Las sociedades del bienestar son propicias a las crisis de la edad, esa afición del adulto occidental por sentirse jodido cuando recuerda su fecha de nacimiento. En otros tiempos y lugares, cumplir años significaba -y aún significa- disfrutar del privilegio de existir, pero aquí y ahora, en nuestro seguro y confortable primer mundo, parece que necesitamos combatir la rutina de no estar muertos ideando todo tipo de desacuerdos con la realidad. Esta falta de armonía entre ser y estar es la base de la industria de la anti-edad, gran negocio basado en una paradoja contemporánea: cuanto mayor es la esperanza de vida del ser humano, más se utiliza la edad como factor discriminatorio y, por tanto, más necesidad hay de ocultarla.
Las crisis de la edad, si bien generan empleo, son peligrosas coartadas que nos impiden sincronizarnos con la vida de forma natural. No es fácil escapar a ellas. El mundo actual no sólo valora exageradamente la juventud, sino que oferta demasiados señuelos para quien no esté dispuesto a aceptar el paso del tiempo.
La primera crisis de edad descrita como tal –hay quien opina que la inventó Salinger con su Holden Caulfield– es la adolescencia, un fenómeno occidental y moderno que obligó a abrir un hueco entre infancia y vida adulta para albergar un nuevo territorio lleno de conflictos y ambigüedades, una especie de limbo poblado por niños grandes liberados del trabajo a cambio de estudiar.
Luego, la maravillosa juventud, los idílicos veintitantos, la plenitud física, los planes estupendos y… de pronto, zas!… los treinta y el comienzo de las comeduras de coco sin vuelta atrás.

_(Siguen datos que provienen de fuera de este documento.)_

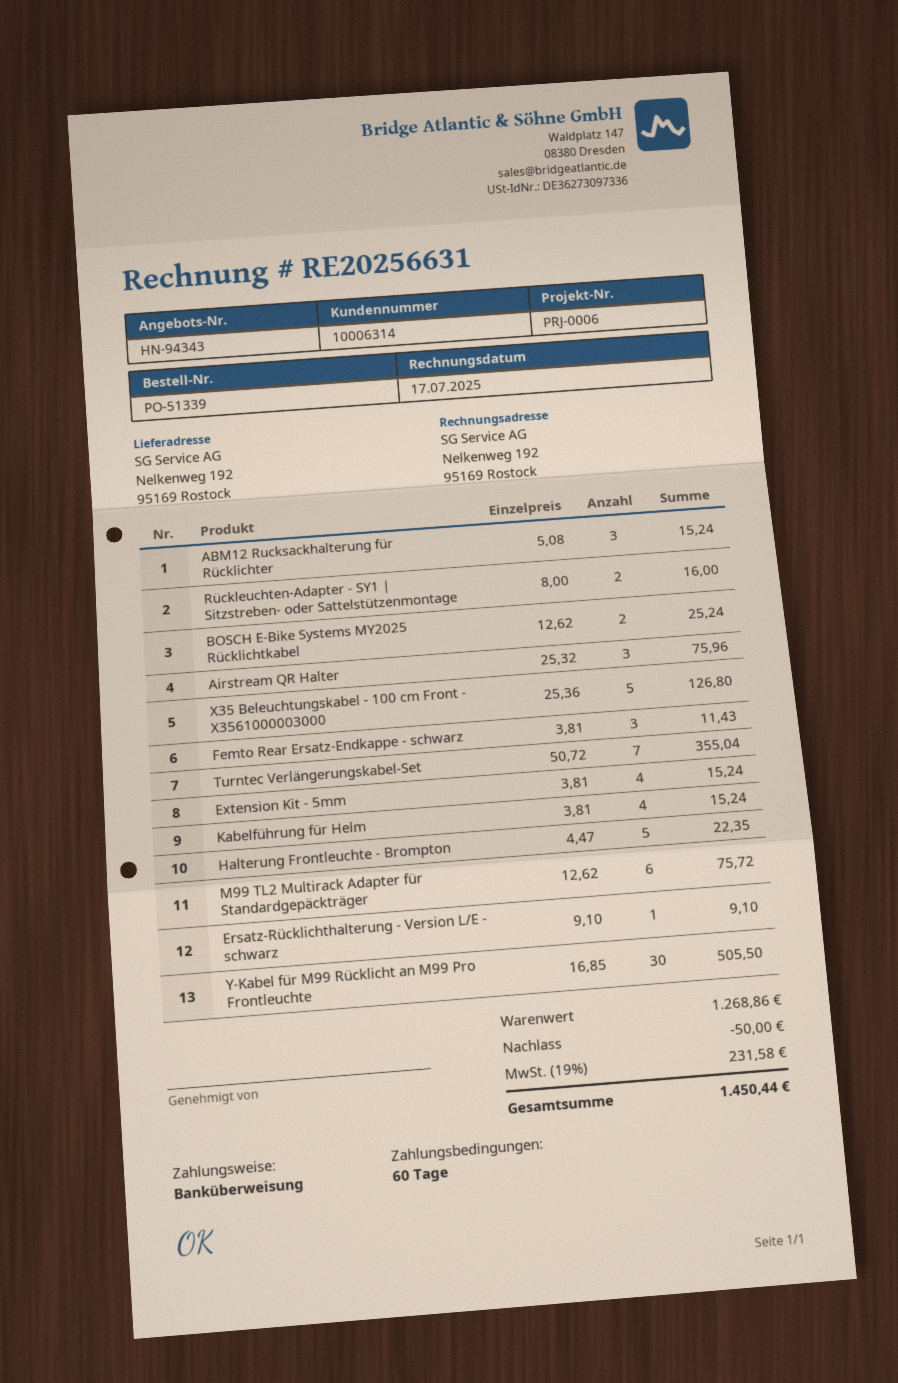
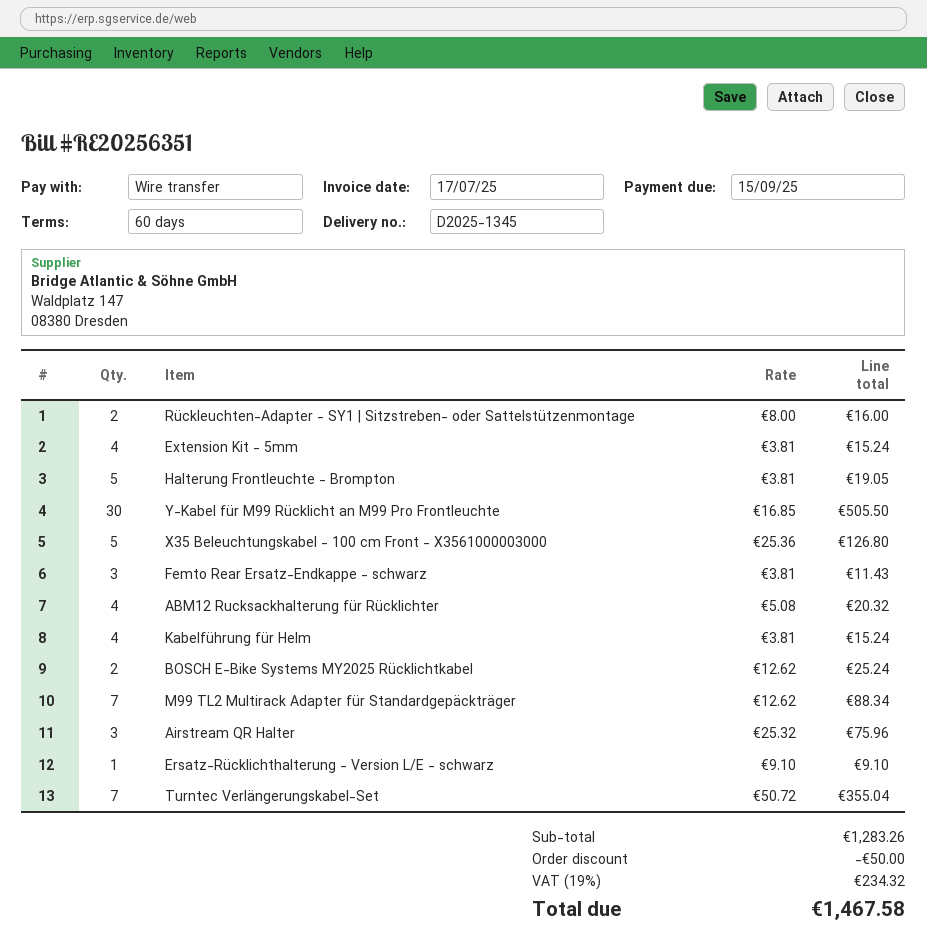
invoice number: RE20256631 -> RE20256351
ABM12 Rucksackhalterung für Rücklichter: 3 x 5.08 = 15.24 -> 4 x 5.08 = 20.32
Halterung Frontleuchte - Brompton: 5 x 4.47 = 22.35 -> 5 x 3.81 = 19.05
M99 TL2 Multirack Adapter für Standardgepäckträger: 6 x 12.62 = 75.72 -> 7 x 12.62 = 88.34
subtotal: 1268.86 -> 1283.26
tax: 19% = 231.58 -> 19% = 234.32
total: 1450.44 -> 1467.58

Empiezan antes las mujeres, que son más sensibles a la duración de las cosas y saben que esto es una carrera de fondo a la que más vale amoldarse cuanto antes. A los hombres, en cambio, les suele pillar desprevenidos la cruel crisis de los cuarenta, esa suerte de agujero negro inmisericorde en el que la autoestima depende de la capacidad de autoengaño, de que cada uno pueda convencerse a sí mismo de haber llegado donde se proponía, de que tiene poder, encanto y experiencia, de que sigue gustando a las mujeres más jóvenes y de que sus erecciones siguen manteniendo la turgencia de antaño. Una tarea difícil que algunos acometen con interminables sesiones de gimnasio, terapia o discoteca, o recitándose sutras tipo “estoy en la flor de la vida” o “a las mujeres jóvenes le gustan los hombres mayores”, pero que otros se empeñan en llevar a cabo de forma más molesta, a través de demostraciones de prepotencia, egocentrismo o megalomanía tan compulsivas como ridículas.
Yo creo que Julian Assange, el de Wikileaks, el nuevo santón de la verdad, el-hombre-que-hace-temblar-al-Pentágono, es un típico caso de tío entrando con virulencia en la crisis de los cuarenta (tiene 39). No digo que no sea verdad lo que desvela, ni que el tipo no tenga agallas, ni que no sea excitante tocarle tanto las pelotas al Imperio, pero el código de honor de los grandes superhéroes obliga a una cierta discreción. Cuando uno es una mezcla tan perfecta entre Robin Hood y el Doctor No, no puede permitirse que una vulgar crisis de la edad le afee las maneras.